Something else remains.

SENIOR WRITER GRANT WAHL was at the sold-out Rose Bowl in 1999 for the Women's World Cup final, when the U.S. national team beat China in a penalty-kick shootout and made the covers of SI, TIME and Newsweek in the same week: Here was a team of pioneering women who personified the goals of Title IX. A national audience of 18 million actually watched a women's soccer game. Men started wearing Mia Hamm jerseys. "Watching that winning moment, you had the sense that something transcendent had happened," says Wahl. "Not only would women's sports never be the same, but that '99 team was about changing the American culture at large."

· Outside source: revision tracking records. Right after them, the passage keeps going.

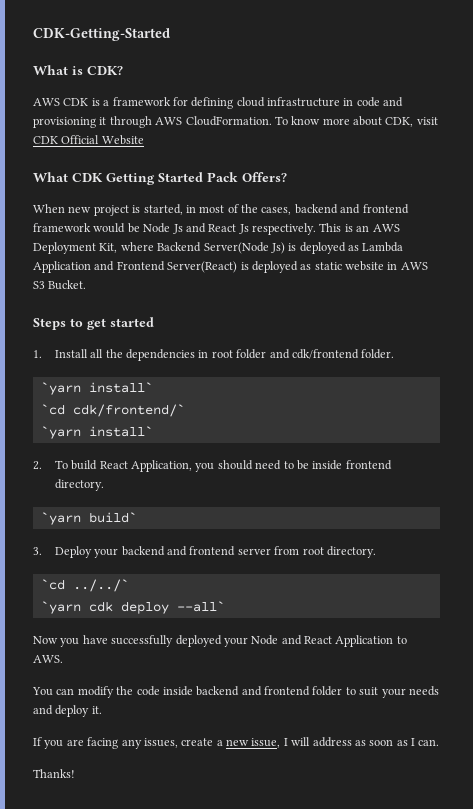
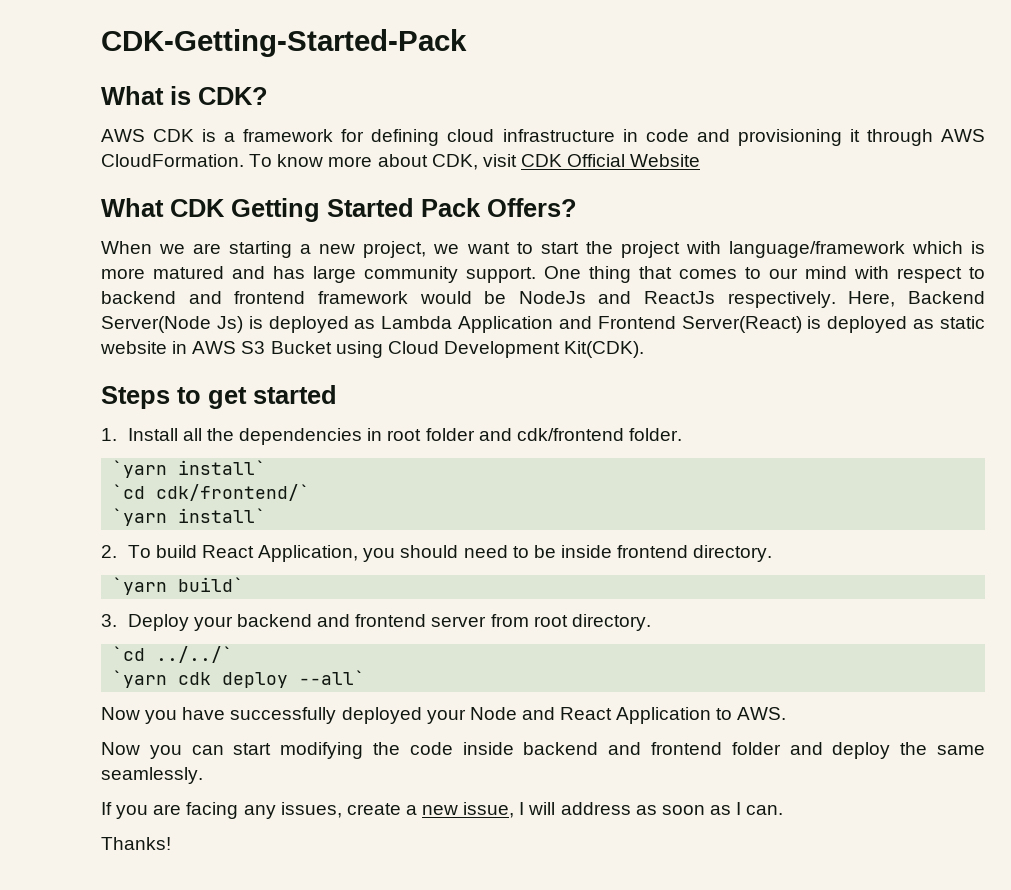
- CDK-Getting-Started
+ CDK-Getting-Started-Pack
- When new project is started, in most of the cases, backend and frontend framework would be Node Js and React Js respectively. This is an AWS Deployment Kit, where Backend Server(Node Js) is deployed as Lambda Application and Frontend Server(React) is deployed as static website in AWS S3 Bucket.
+ When we are starting a new project, we want to start the project with language/framework which is more matured and has large community support. One thing that comes to our mind with respect to backend and frontend framework would be NodeJs and ReactJs respectively. Here, Backend Server(Node Js) is deployed as Lambda Application and Frontend Server(React) is deployed as static website in AWS S3 Bucket using Cloud Development Kit(CDK).
- You can modify the code inside backend and frontend folder to suit your needs and deploy it.
+ Now you can start modifying the code inside backend and frontend folder and deploy the same seamlessly.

To staff writer Melissa Segura, soccer in the U.S. had always been the sport of the suburban upper crust, with its pricey youth travel teams, shiny Umbros and halftime orange slices cut by mothers who didn't have to work to make ends meet (or by their help). But a month before the 2010 World Cup, Segura toured the predominantly Hispanic trailer parks of Nacogdoches, Texas, where Clint Dempsey, the most inventive playmaker in U.S. soccer history, grew up learning his moves from Latin American players who lived in those double-wides. It is not lost on Segura that in the same week she reported Dempsey's story, she also wrote about professional sports leagues' response to Arizona's controversial immigration bill, which targeted the same people Dempsey credited as his soccer influences.